§ TASK DESCRIPTION:
In the material below, find the line with "(126, 364) none" and the line with "(403, 315) none". Output exactly those two lines and all lines between them, leaving out pictures.

§ INFORMATION SUPPLIED:
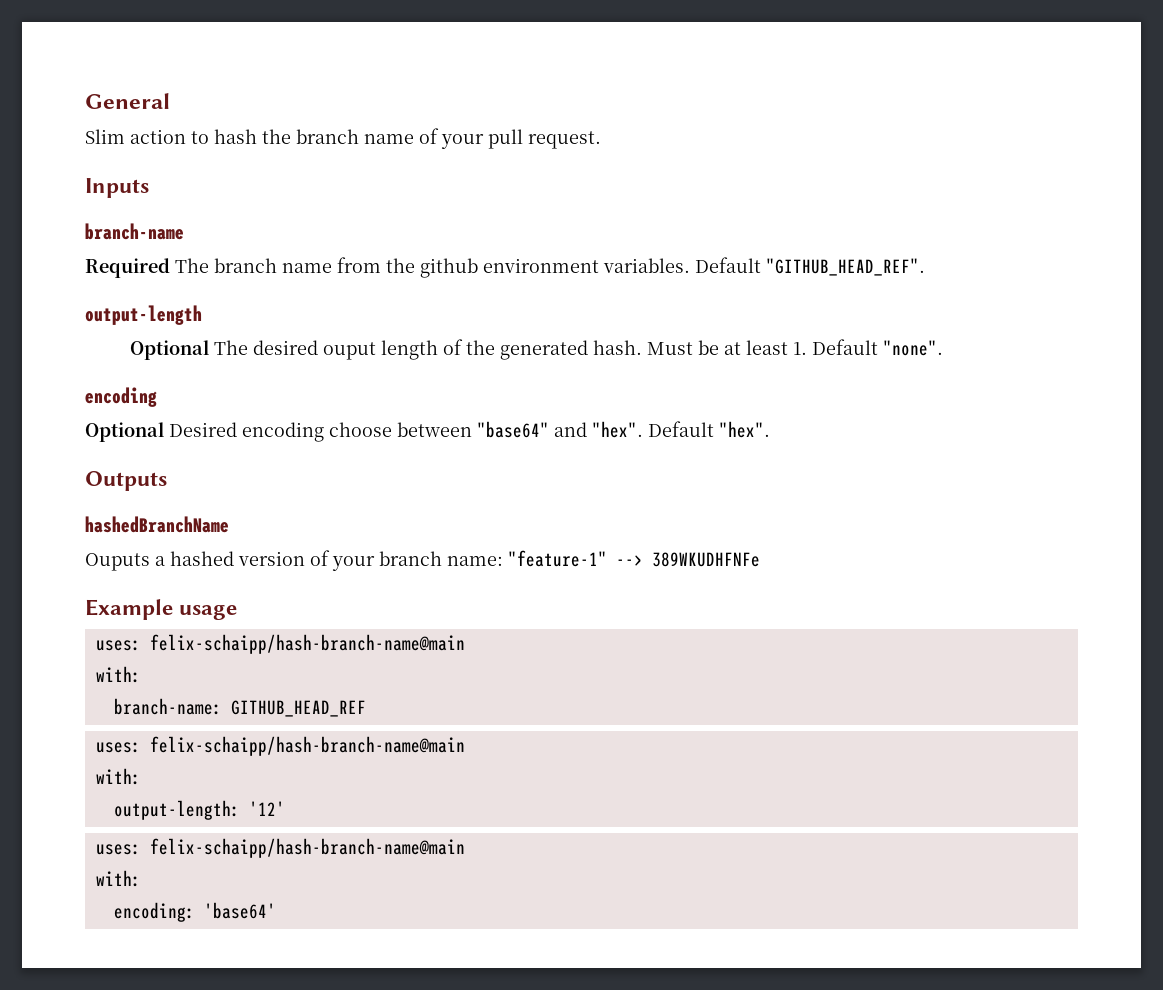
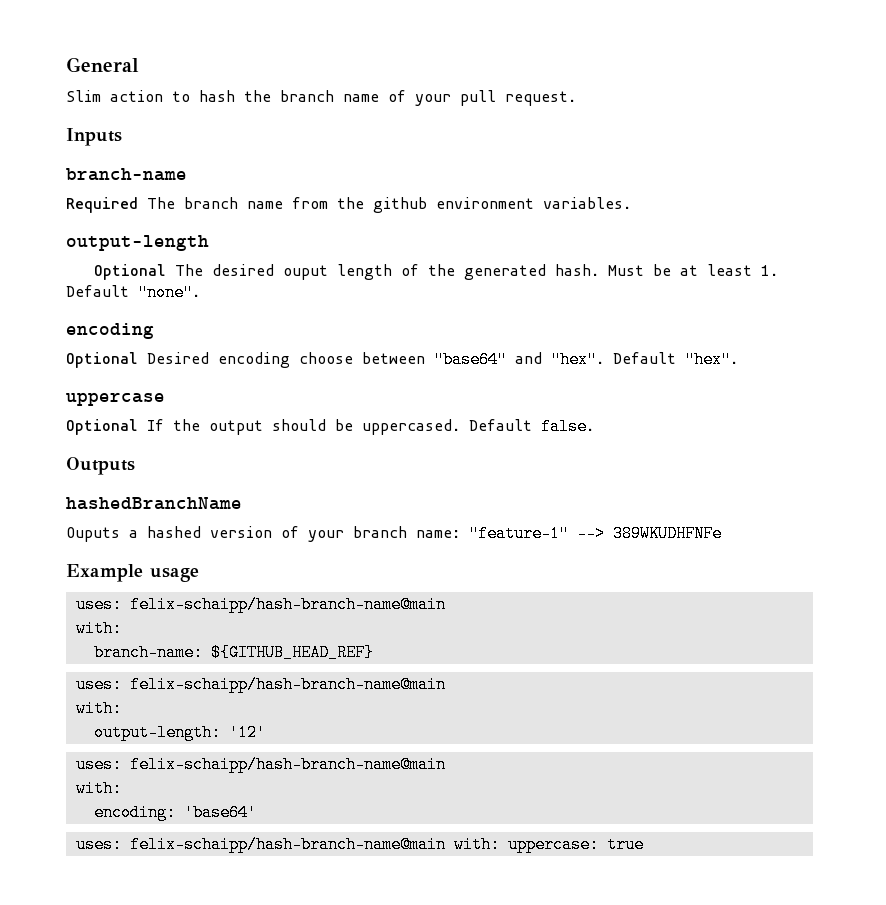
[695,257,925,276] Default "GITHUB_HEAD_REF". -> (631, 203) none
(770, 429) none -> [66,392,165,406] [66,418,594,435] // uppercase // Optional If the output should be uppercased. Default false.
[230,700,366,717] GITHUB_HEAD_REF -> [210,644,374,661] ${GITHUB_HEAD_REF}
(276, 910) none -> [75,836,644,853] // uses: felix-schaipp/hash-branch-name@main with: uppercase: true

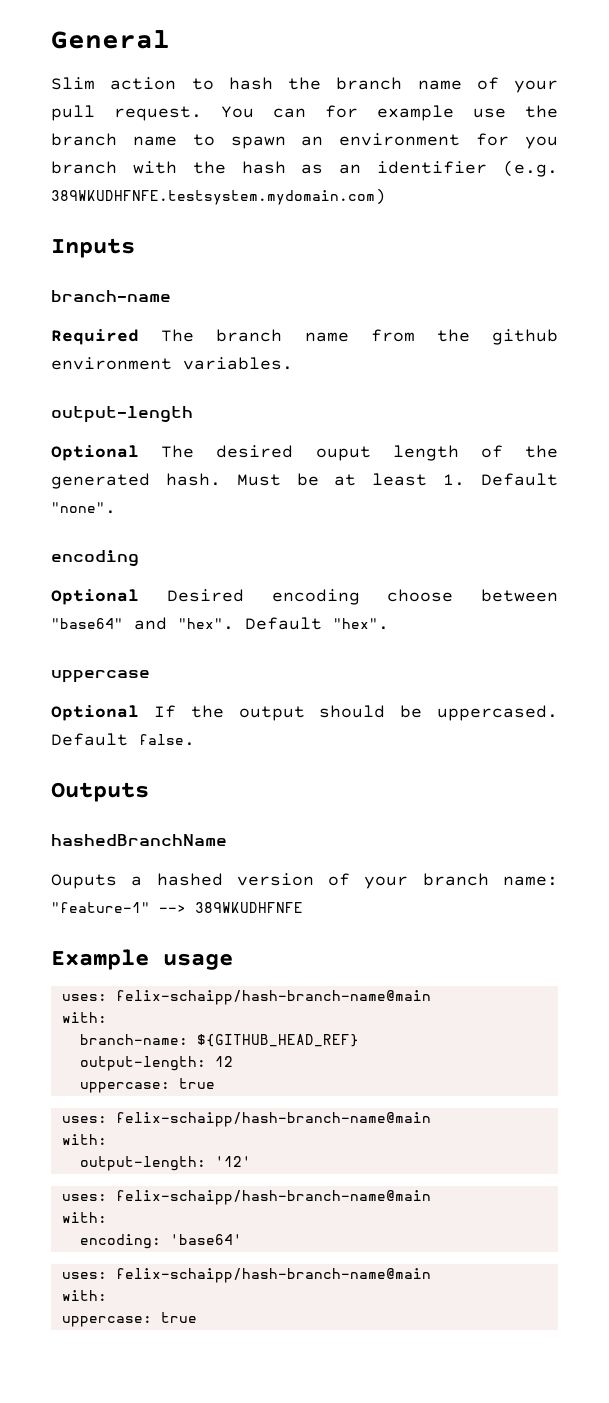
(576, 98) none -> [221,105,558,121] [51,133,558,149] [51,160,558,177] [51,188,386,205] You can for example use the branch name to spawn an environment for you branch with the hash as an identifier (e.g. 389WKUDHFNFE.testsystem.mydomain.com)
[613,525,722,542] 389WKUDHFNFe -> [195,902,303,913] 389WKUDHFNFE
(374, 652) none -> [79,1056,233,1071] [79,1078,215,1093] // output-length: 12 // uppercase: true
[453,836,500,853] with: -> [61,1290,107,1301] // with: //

==

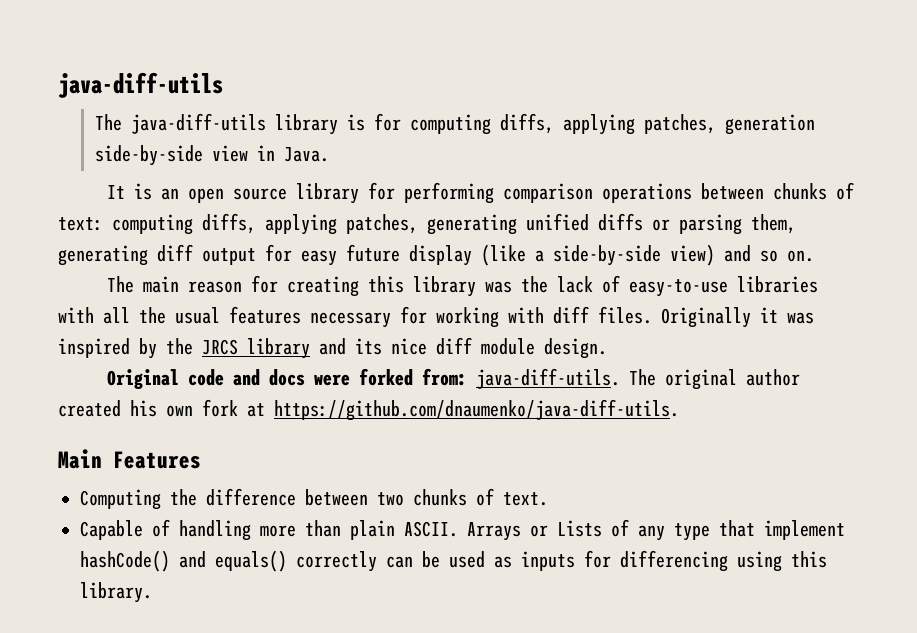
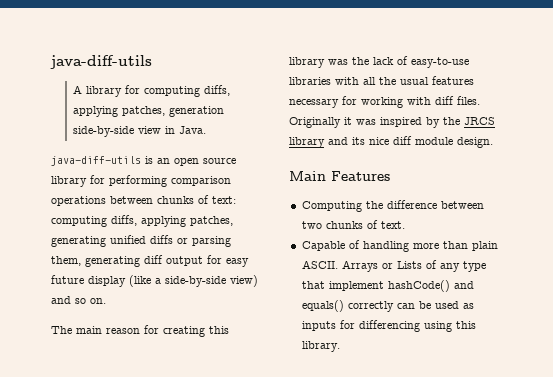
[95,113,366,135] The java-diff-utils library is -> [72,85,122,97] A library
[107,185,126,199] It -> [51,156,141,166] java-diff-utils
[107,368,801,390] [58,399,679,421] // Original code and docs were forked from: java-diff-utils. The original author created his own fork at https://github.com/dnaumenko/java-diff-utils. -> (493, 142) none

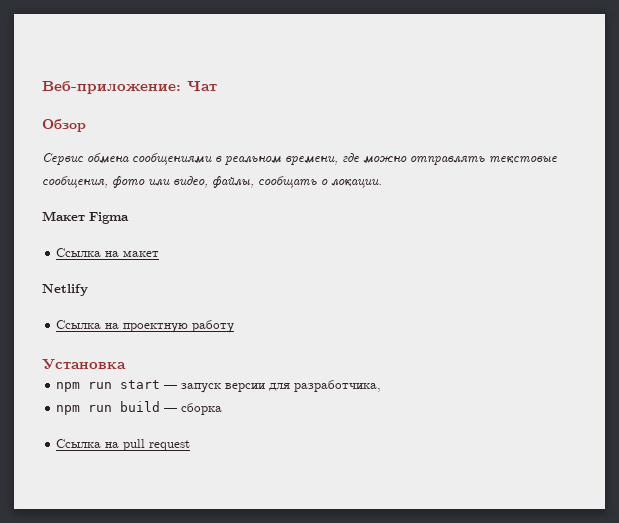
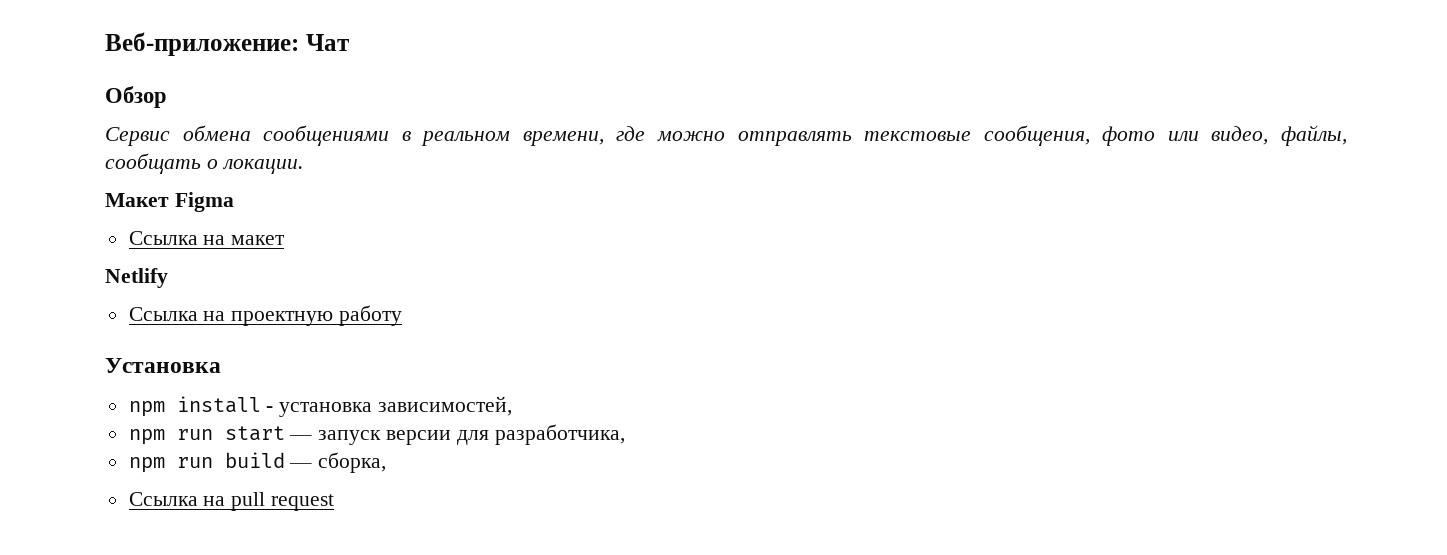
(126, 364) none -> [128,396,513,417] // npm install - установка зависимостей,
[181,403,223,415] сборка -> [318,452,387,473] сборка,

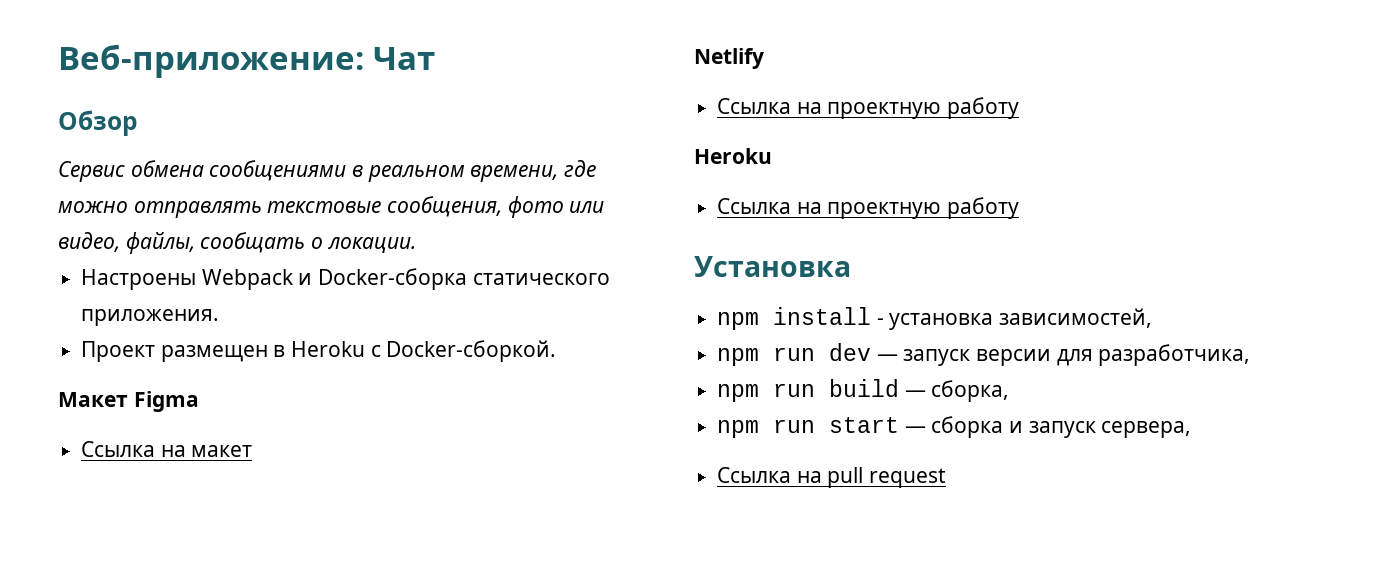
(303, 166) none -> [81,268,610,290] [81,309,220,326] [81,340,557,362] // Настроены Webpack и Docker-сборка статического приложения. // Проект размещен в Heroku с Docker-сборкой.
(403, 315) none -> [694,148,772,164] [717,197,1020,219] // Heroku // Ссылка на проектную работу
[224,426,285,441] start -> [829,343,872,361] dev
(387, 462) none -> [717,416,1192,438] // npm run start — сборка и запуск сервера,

§ REPLY TO THE EXERCISE:
(126, 364) none -> [128,396,513,417] // npm install - установка зависимостей,
[181,403,223,415] сборка -> [318,452,387,473] сборка,

(303, 166) none -> [81,268,610,290] [81,309,220,326] [81,340,557,362] // Настроены Webpack и Docker-сборка статического приложения. // Проект размещен в Heroku с Docker-сборкой.
(403, 315) none -> [694,148,772,164] [717,197,1020,219] // Heroku // Ссылка на проектную работу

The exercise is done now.